Mobile money utility in Nigeria
In Nigeria, banks and informal groups are providing financial services like money transfers, savings, and contributions that are commonly found economic practices amongst the poor. Mobile phones are primarily utilized for basic telephony—voice calls and short message service (SMS). The convergence of voice, data and media that has led to the growth and popularity of smartphones is evident in the growing number of mobile data services such as Internet browsing and messaging. However, utility of mobiles for financial services is still very low. In spite of the high institutional trust of both banks and telcos and perceived convenience, mobile money adoption is inhibited by factors such as low knowledge of operational protocols and product/services, network quality, and trust. Key improvement areas for Nigerians were service delivery and market development.
Ghana
Microfinance institutions, savings and loans companies, and cooperative/joint saving schemes provide savings products in Ghana popularly known as “Susu”. Even with high levels of ownership, mobile phones are predominantly used for voice and SMS with data-oriented services trailing. In Ghana, unlike the case in Nigeria, knowledge and adoption of mobile money appears significantly higher in insurance products and money transfer. However, inhibiting factors include transaction costs, agent/customer/merchant disputes or issues, and network quality. Whilst Ghanaian respondents perceived telcos as more trustworthy than banks, areas of improvement included the extension of services supported on the platform.
Mobile money improvement areas in the two countries under observation appear to be somewhat contradictory. Nigerians are desirous of enhanced service-delivery through more accessible channels and market development while Ghanaians seek service extensions derived from innovation. Whilst person-to-person remittances are well supported, complementary services that the customers value vary. In Ghana, for example, where telecommunications companies are licensed to provide mobile money operations, complementary services such as ATM withdrawal are not as prevalent as in Nigeria that operates on bank-led or independent consortia models. These models warrant different strategies and institutional processes to enhance value proposition, market development and education, and distribution. As such, regulatory licensing models are important considerations for mobile money development and growth.
Results
The key insights drawn from these two West African countries are summarized below.
Firstly, awareness in Nigeria is somewhat lower than Ghana despite the former having more providers. The notion voiced by one of the members of the focus group participants that mobile money is for the rich may be indicative of inadequate communications.
Secondly, access limitations were evident in both countries where the lion’s share of consumer transactions is conducted in open (informal) markets using cash. The expanse of the mobile money ecosystem is evident in the exclusion of the open markets tradesmen, transportation providers, hawkers, and other informal services that are utilized by a large proportion of the population. This may explain the low adoption rates. These adoption rates are particularly low in Nigeria (3 percent adoption amongst survey participants), a country promoting cashless and financial inclusion strategies.
Finally, the financial nature of mobile money transactions mandates higher levels of trust, especially amongst the unbanked poor.

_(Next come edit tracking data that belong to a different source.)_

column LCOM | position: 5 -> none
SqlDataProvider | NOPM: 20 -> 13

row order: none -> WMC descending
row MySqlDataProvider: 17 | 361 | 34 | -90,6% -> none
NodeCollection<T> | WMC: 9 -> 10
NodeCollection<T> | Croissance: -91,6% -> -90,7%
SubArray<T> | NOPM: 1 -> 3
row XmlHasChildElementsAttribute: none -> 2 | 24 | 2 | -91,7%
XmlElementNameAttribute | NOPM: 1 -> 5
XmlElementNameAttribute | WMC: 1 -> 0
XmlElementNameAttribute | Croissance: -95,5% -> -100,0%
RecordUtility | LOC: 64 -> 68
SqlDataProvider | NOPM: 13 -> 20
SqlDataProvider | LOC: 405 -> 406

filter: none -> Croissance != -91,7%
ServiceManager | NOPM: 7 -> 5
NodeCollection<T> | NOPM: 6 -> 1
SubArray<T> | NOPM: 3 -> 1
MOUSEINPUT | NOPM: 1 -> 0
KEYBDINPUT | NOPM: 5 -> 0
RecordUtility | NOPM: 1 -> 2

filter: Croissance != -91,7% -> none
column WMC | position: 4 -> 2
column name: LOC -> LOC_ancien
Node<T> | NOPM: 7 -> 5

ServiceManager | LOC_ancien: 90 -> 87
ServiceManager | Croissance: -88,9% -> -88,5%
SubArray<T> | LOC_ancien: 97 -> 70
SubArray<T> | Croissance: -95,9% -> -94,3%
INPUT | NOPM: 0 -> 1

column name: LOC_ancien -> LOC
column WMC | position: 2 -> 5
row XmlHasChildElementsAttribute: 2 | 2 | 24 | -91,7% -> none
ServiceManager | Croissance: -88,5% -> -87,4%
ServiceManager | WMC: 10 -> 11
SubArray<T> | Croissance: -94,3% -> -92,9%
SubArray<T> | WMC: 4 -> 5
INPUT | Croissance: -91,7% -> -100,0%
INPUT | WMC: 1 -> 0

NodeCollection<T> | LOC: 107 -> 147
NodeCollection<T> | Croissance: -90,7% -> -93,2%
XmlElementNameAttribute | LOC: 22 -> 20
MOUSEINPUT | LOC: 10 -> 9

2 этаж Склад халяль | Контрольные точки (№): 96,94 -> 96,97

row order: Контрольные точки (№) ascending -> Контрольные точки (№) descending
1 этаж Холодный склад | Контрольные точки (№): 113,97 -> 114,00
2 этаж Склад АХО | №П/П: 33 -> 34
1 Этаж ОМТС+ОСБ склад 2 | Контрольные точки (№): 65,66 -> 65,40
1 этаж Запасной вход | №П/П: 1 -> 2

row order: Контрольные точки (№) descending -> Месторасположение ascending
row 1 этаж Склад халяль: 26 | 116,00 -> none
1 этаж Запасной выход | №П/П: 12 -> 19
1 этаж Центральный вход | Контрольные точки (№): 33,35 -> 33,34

In spite of the institutional trust ascribed to both telecommunications operators and banks in both countries, network quality and sustained functionality undermines the entire service.
Conclusion
Key mobile money insights from unbanked poor users in Ghana and Nigeria suggest that providers of these services need enhanced strategies in the following areas: awareness/communications, adoption, and trust. The service expansions sought by Ghanaian respondents warrant ecosystem development supported by a more open and inclusive platform. In all, the most crucial strategy will be the substitution of mobile money for cash in open markets where the majority of the population trade.